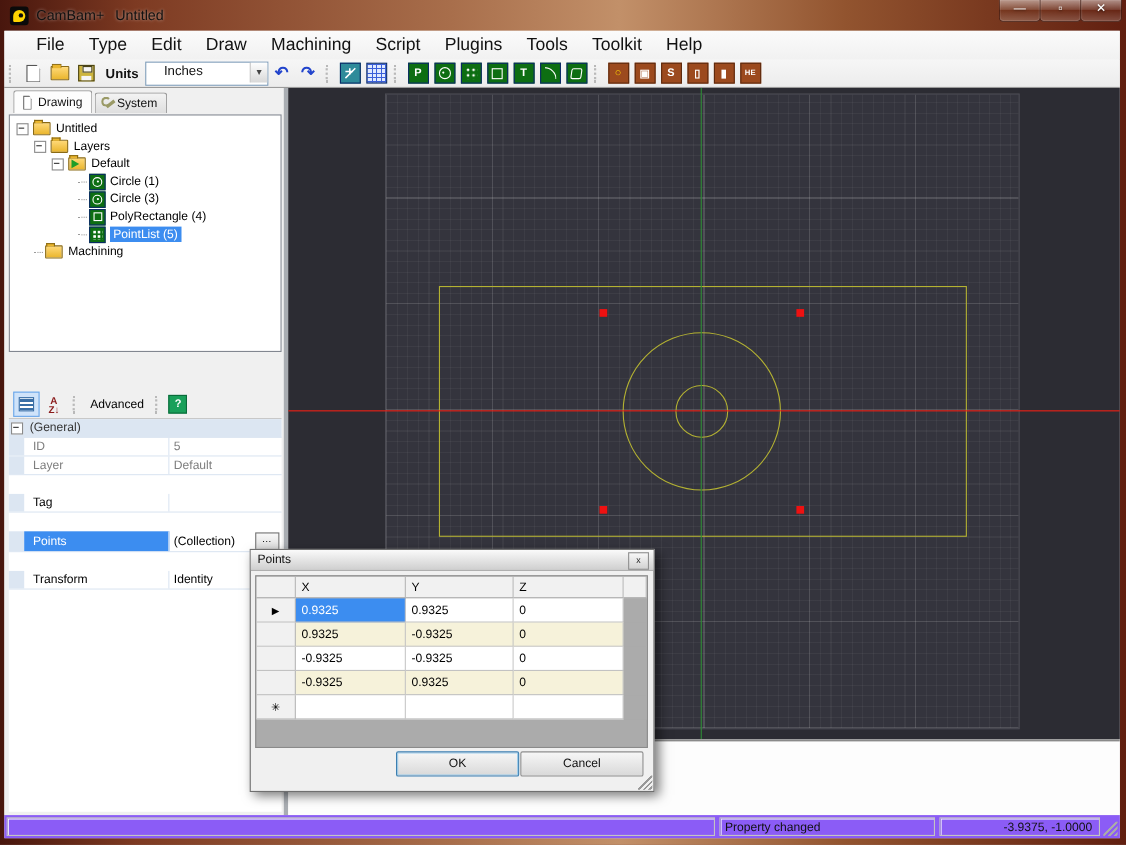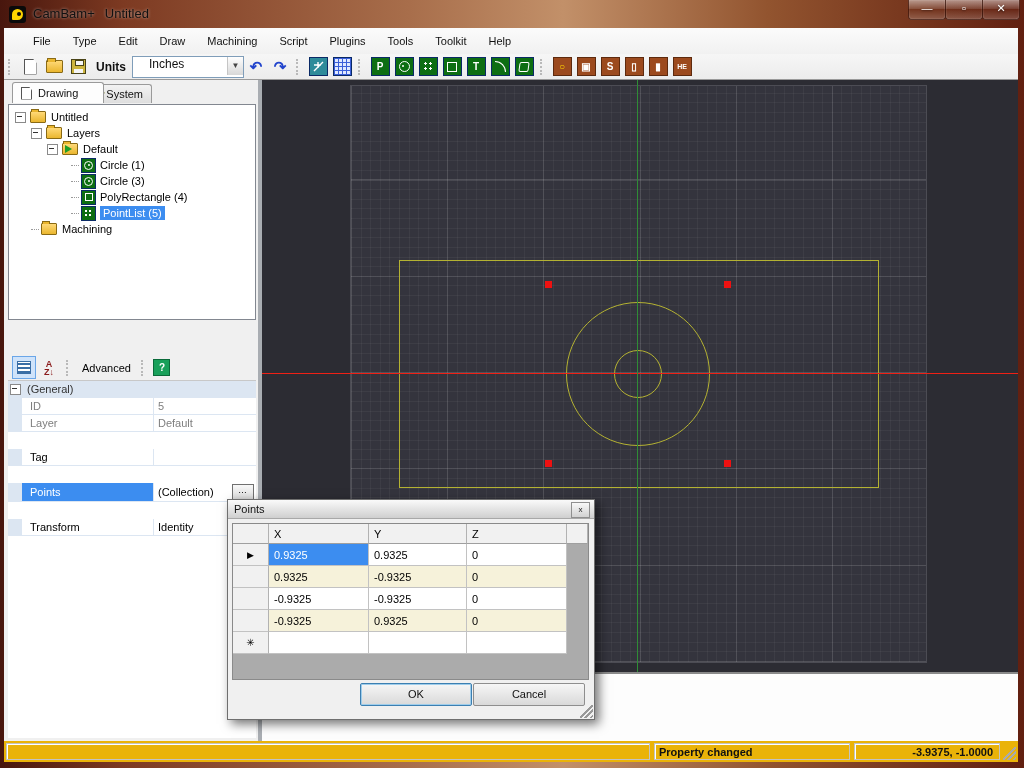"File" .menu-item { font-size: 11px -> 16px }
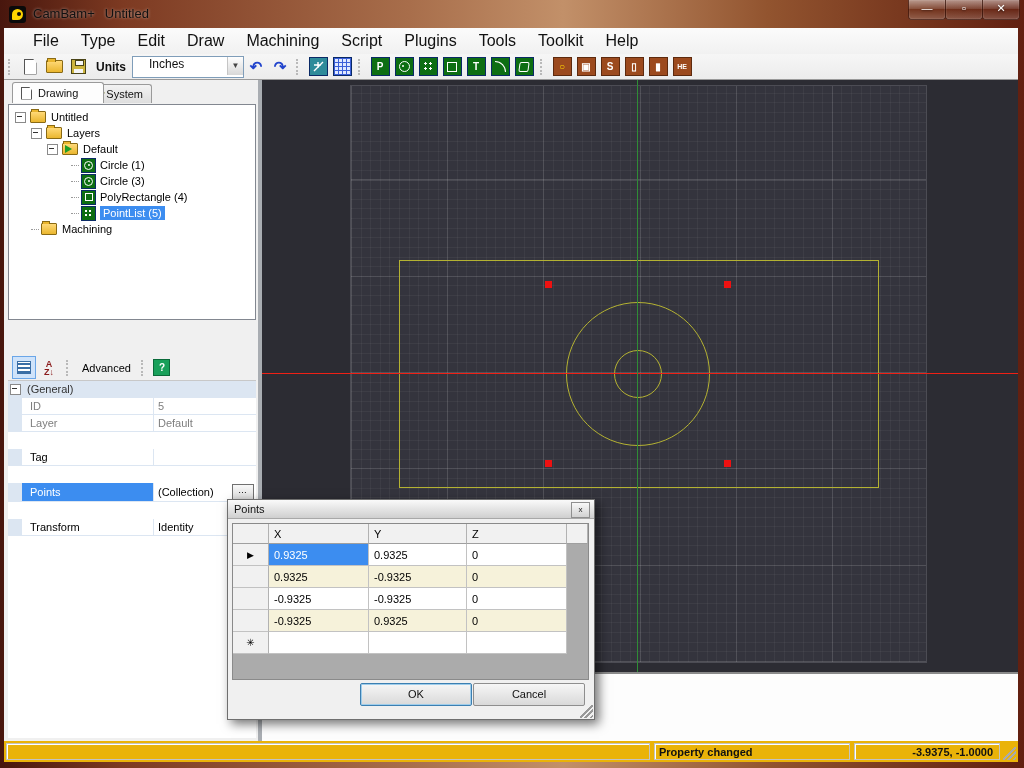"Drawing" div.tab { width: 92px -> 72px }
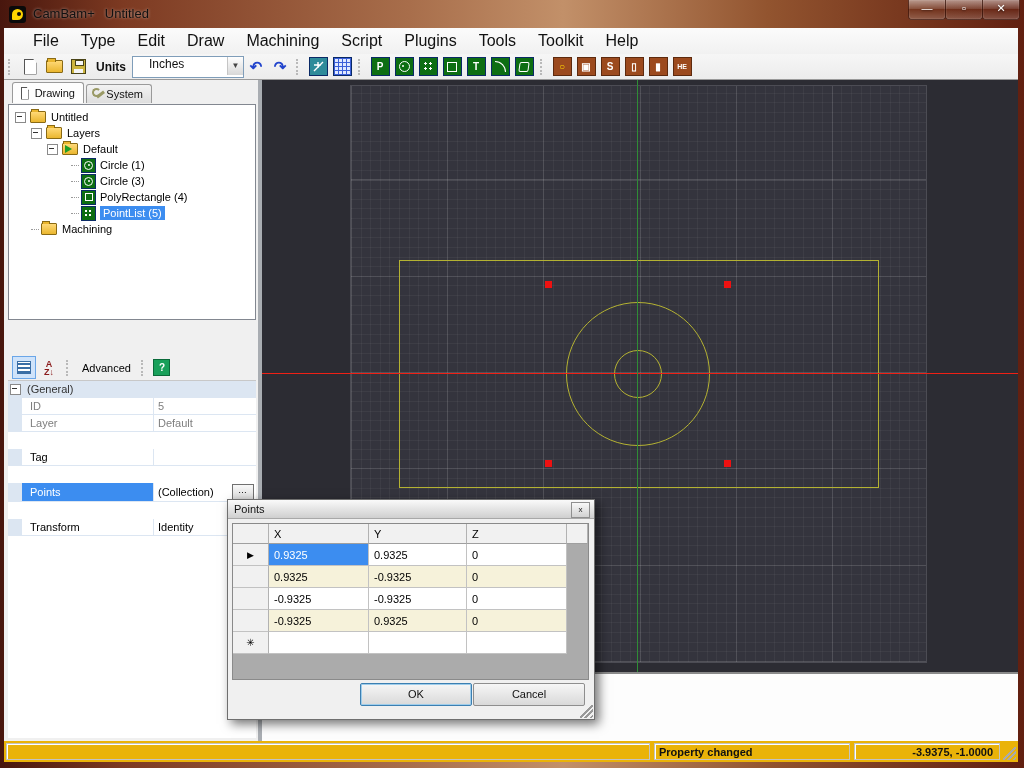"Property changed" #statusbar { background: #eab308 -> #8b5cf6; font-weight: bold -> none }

==

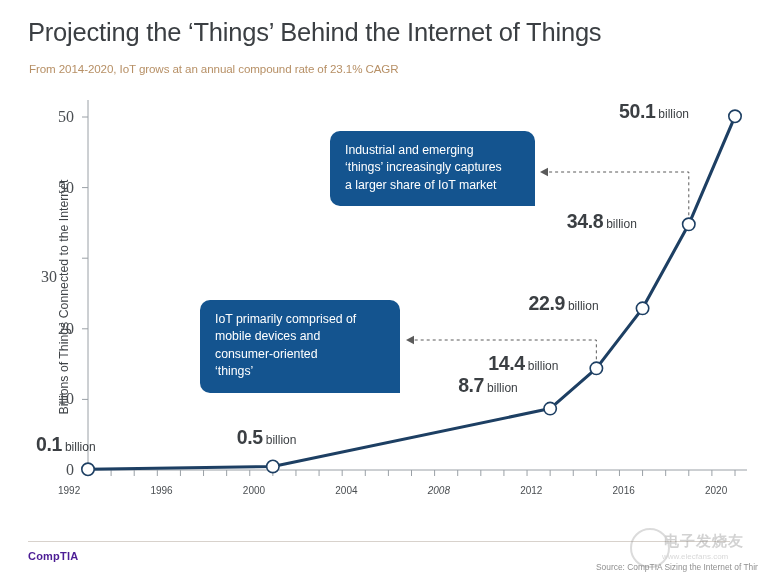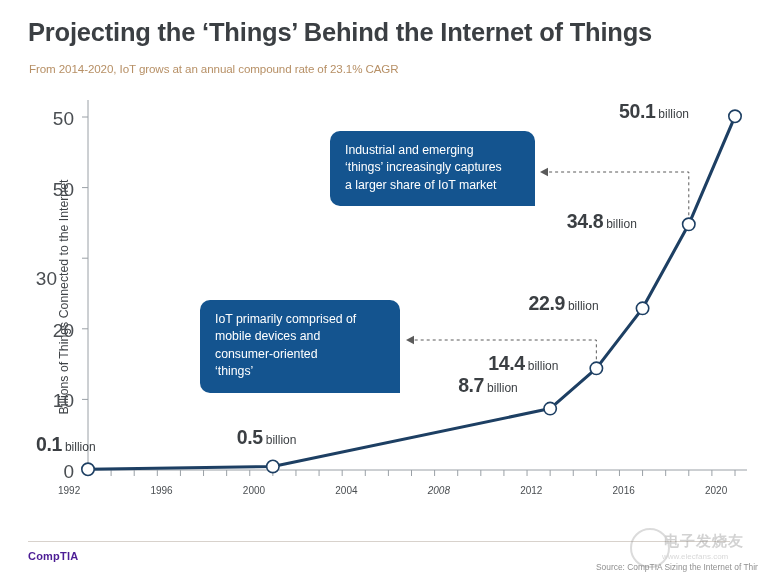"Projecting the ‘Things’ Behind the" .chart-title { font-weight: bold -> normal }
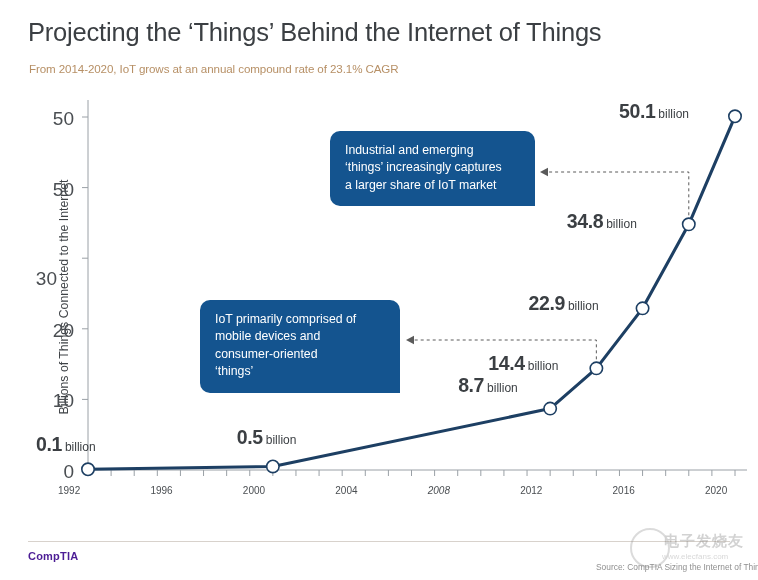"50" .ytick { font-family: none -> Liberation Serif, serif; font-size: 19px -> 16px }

* * *

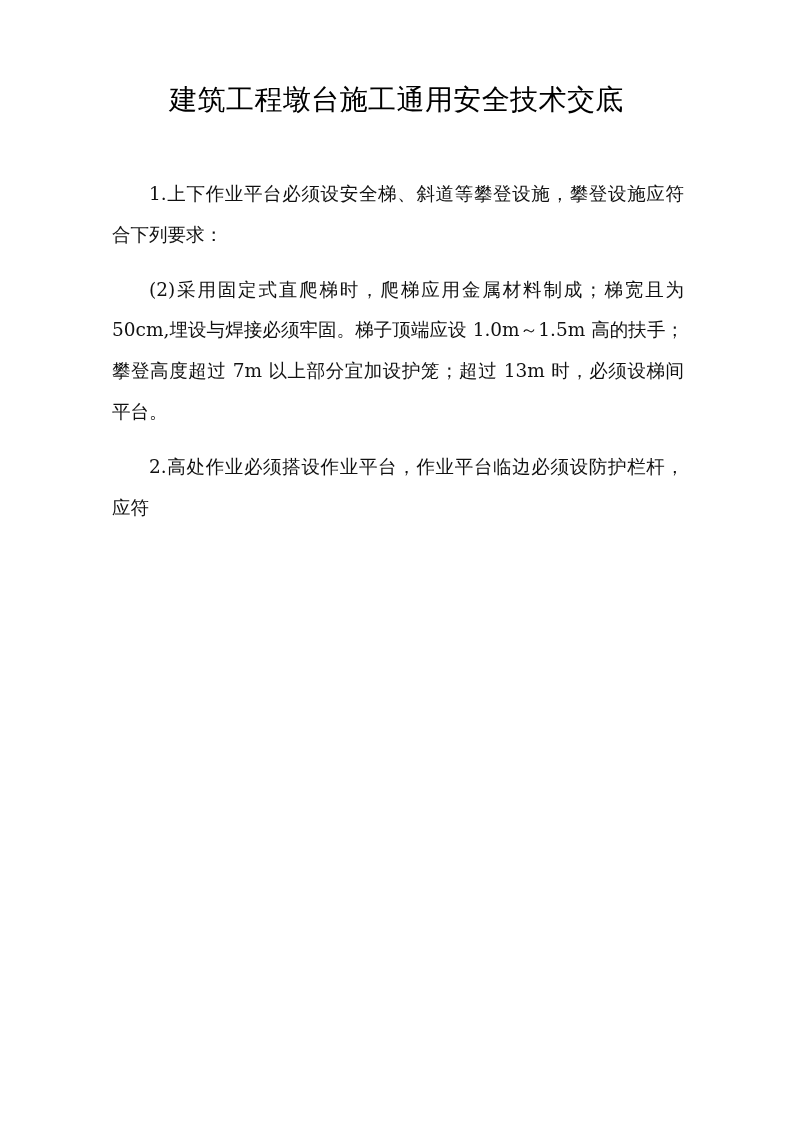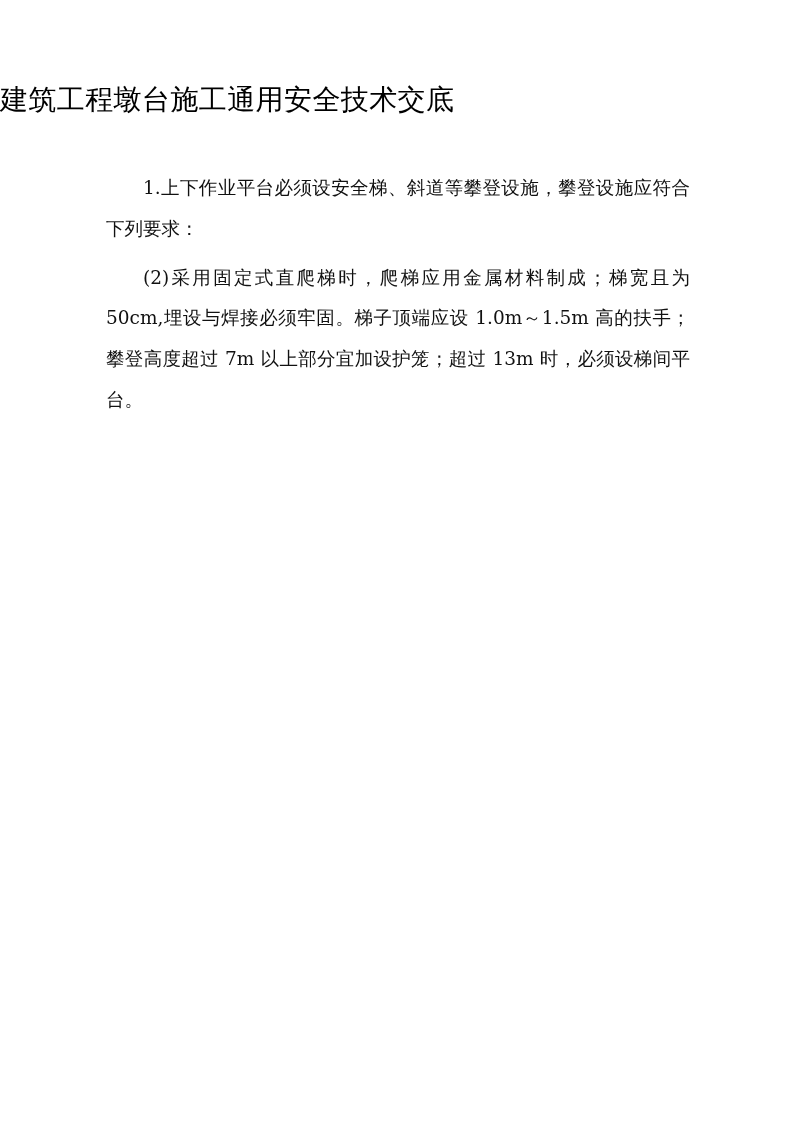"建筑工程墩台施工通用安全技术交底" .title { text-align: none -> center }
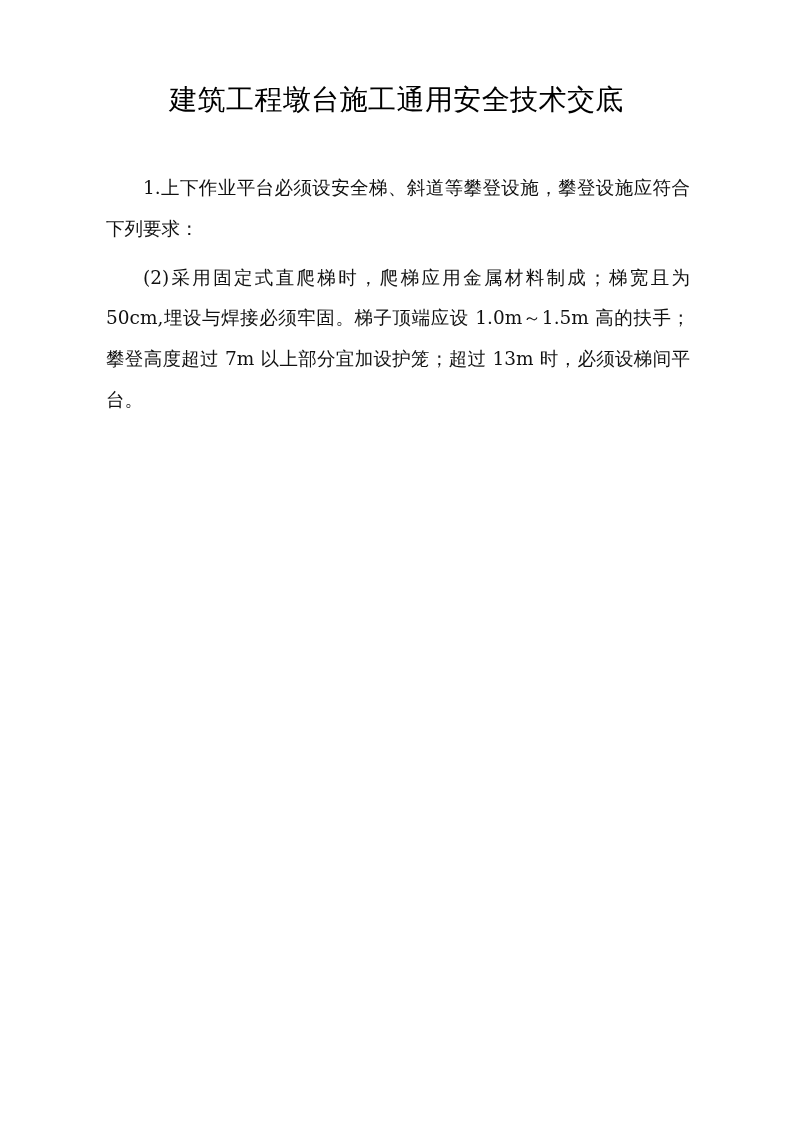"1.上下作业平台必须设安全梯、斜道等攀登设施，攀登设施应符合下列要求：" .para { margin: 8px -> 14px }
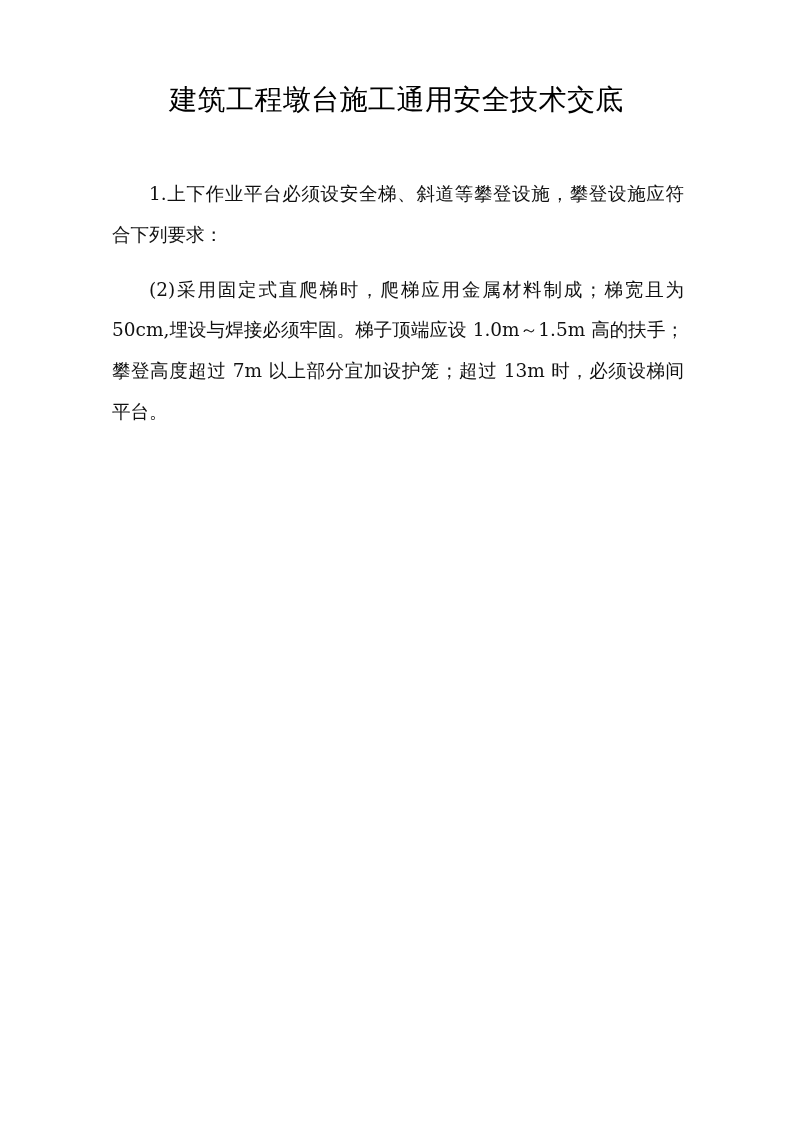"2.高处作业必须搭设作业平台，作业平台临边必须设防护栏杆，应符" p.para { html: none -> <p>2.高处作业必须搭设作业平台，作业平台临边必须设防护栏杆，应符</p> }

### Exercise details
Output exactly the lines of the listing above that start with the one holding "font-size: 11px ->" and go on through the one holding "background: #eab308 ->"; leave the pictures out.

### Exercise solution
"File" .menu-item { font-size: 11px -> 16px }
"Drawing" div.tab { width: 92px -> 72px }
"Property changed" #statusbar { background: #eab308 -> #8b5cf6; font-weight: bold -> none }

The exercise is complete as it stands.